Napas Cindy belarian cepat. Seakan emosinya telah memuncak hingga tak bisa dikendalikan. "BITCH!" Dia mencengkeram kerah seragam Linzy.

Drama ini makin seru. Anak lain terlihat diam sambil menonton. Tidak ada di antara mereka yang ingin memisahkan.
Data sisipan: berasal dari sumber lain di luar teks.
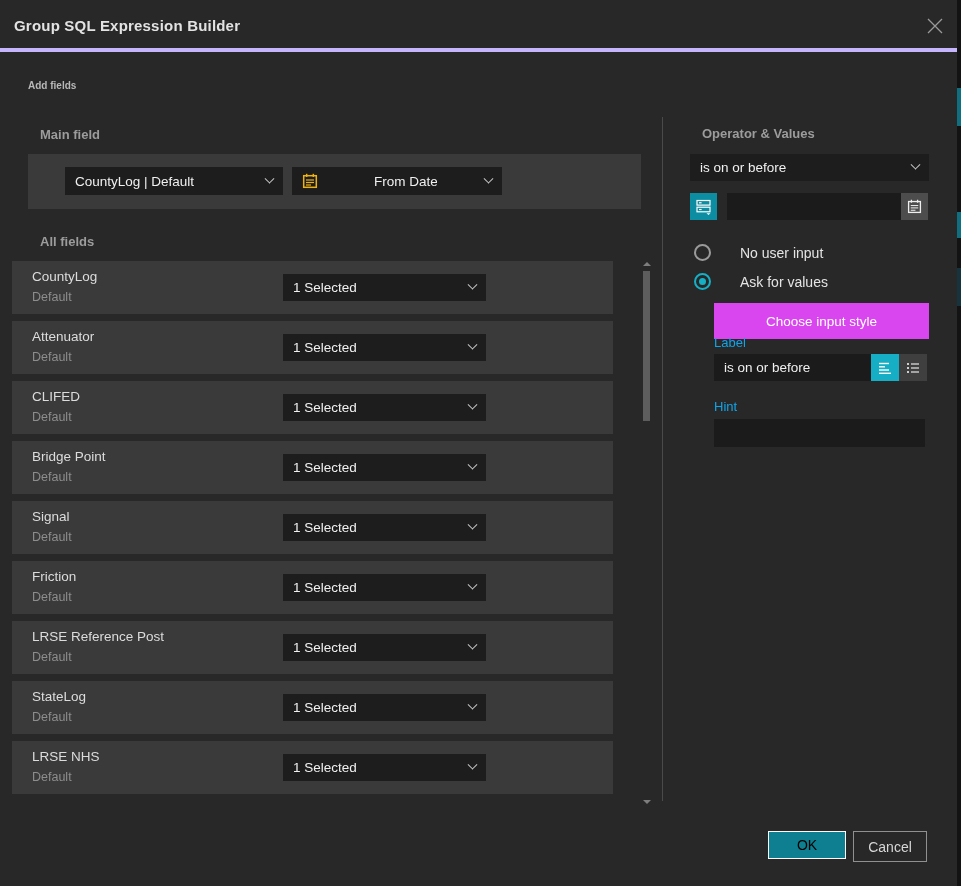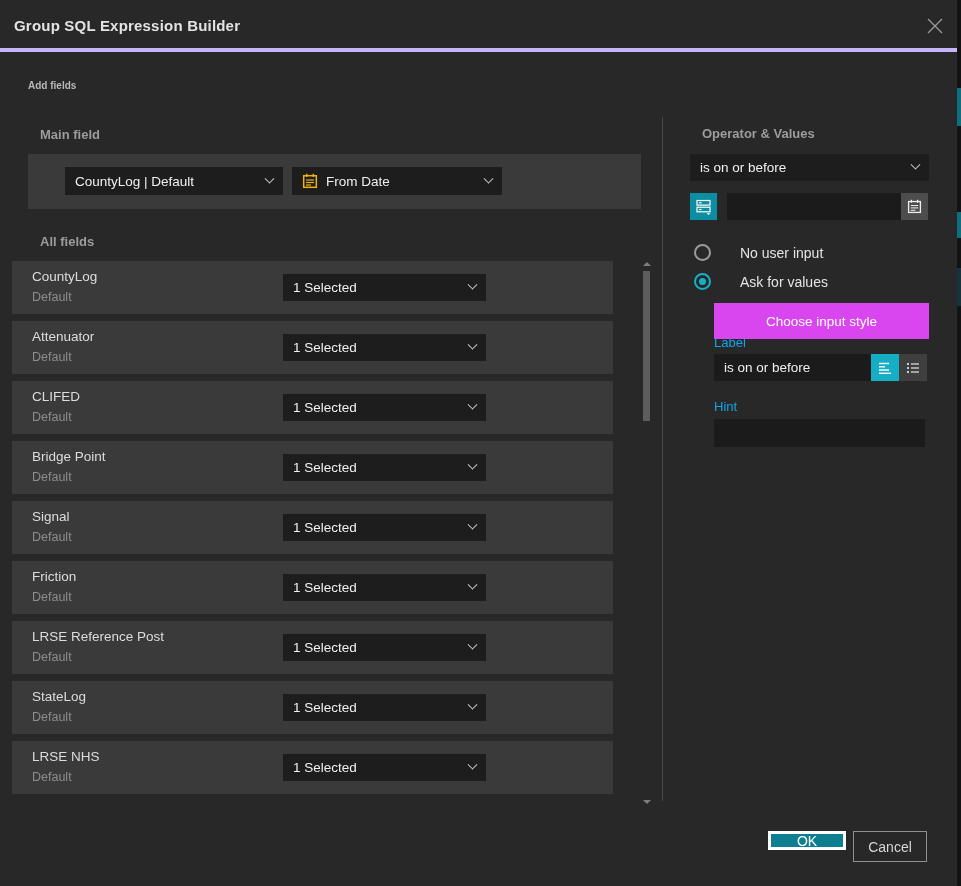"From Date" .dd-field { gap: none -> 48px }
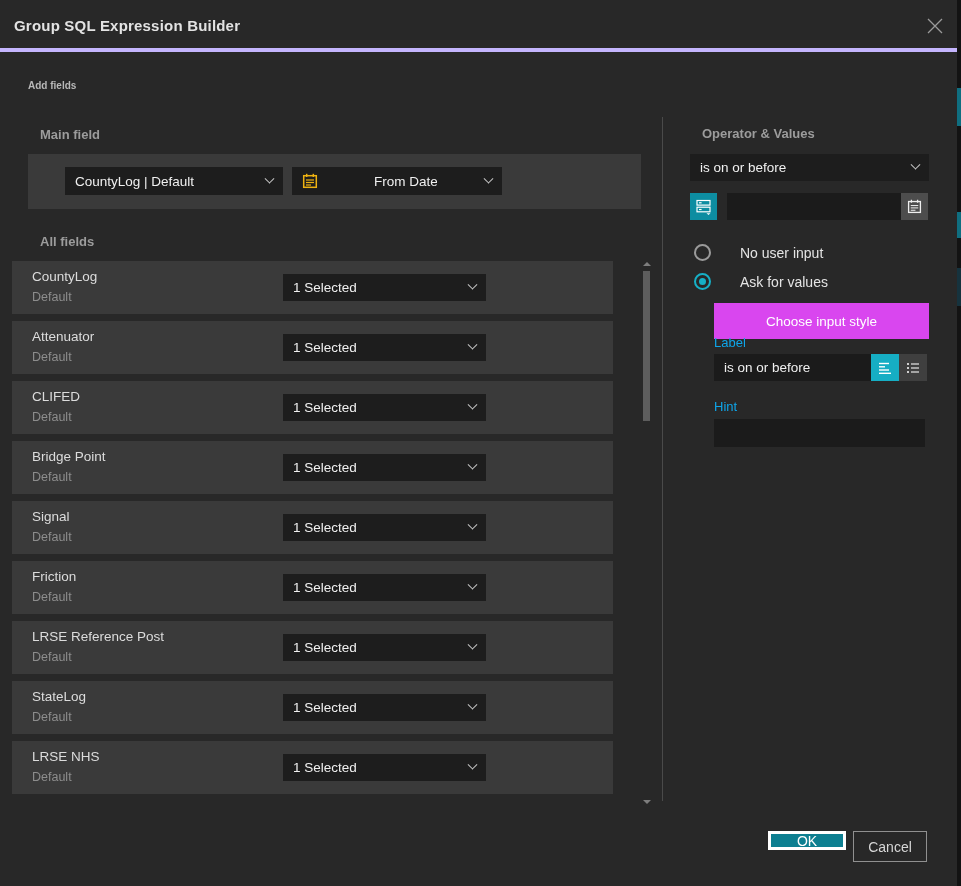"OK" .ok-btn { border: 3px solid #ffffff -> 1px solid #ffffff; color: #ffffff -> #000000; height: 19px -> 28px }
Bahkan Jessy bersama genk-nya memanas-manasi suasana. "Lanjutkan my ladies."

"Singkirin tangan lo," Linzy masih tenang, menjauhkan jemari Cindy dari kerahnya. "Gue gak mau seragam gue kotor karena tangan lo!"

Cindy menatap Linzy tepat di iris kelabunya. Mata mereka bertemu. Berkobar bagai api. Berlomba-lomba untuk jadi pemenang.
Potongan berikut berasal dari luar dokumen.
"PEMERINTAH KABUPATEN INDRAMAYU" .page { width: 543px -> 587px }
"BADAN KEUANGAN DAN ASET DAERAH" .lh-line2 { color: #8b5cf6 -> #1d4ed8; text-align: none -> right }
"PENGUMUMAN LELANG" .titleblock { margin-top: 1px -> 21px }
"Mulut lo pedes banget sih, Zi. Kayak cabe-cabean yang mangkal di jalan." Cindy senyum mengejek. Mengusap pipinya yang dia tepis langsung. "Lo gak pernah diajarin sopan santun ya?"

"Atau emang orang tua lo gak pernah ngajarin sopan santun?" Tabung kesabaran Linzy sudah berkurang drastis sekarang. "Mama lo pasti mirip lo kan? Sukanya ngerebut punya orang!"

Detik berikutnya. Waktu seakan terdiam saat suara tamparan menggema begitu memekakan. Tabung kesabarannya sudah habis total.

Linzy paling tidak bisa mendengar orang tuanya dibawa-bawa dalam masalahnya. Jika Cindy melakukan itu berarti dia benar-benar siap untuk berperang dengannya.

Kia dan Laras shock seperti anak lain. Apalagi Cindy yang kini memegang pipinya yang memerah.

"Lo bisa ngatain dan jatuhin gue sepuas lo," desisnya kejam "Tapi jangan bawa-bawa orang tua gue," Tangannya bergerak menjumput beberapa helai rambut Cindy. Kedua temannya memelotot. "Kalo lo nanya sekarang, apa gue takut rontokkin rambut lo. Jawabannya enggak! Bahkan gue siap buat masuk BK!"

Dia menjumput rambut Cindy kian kencang. Cindy merintih berusaha menjauhkan tangan Linzy. Sayangnya, dia sudah hilang kendali. "Lo kurang ajar. Gue bisa lebih kurang ajar!"

°°°°

Cewek pencinta buku paling tidak bisa diganggu saat tengah serius bersama kecintaannya. Termasuk Zarlin. Dia yang tengah asik membaca novel yang baru dibelinya kemarin harus terganggu oleh gebrakan di meja.

Zarlin menatap sebal sang pelaku yang tak lain adalah sahabatnya sendiri.

"Apa?"

Nara mengangkat tangan. Meminta ruang untuk mengambil napas banyak-banyak karena berlari dari ujung koridor.

"Ikut gue, Zar!" ajaknya dengan napas yang masih tak beraturan.

"Kemana?" Zarlin menutup novelnya. Dimasukkan ke laci meja.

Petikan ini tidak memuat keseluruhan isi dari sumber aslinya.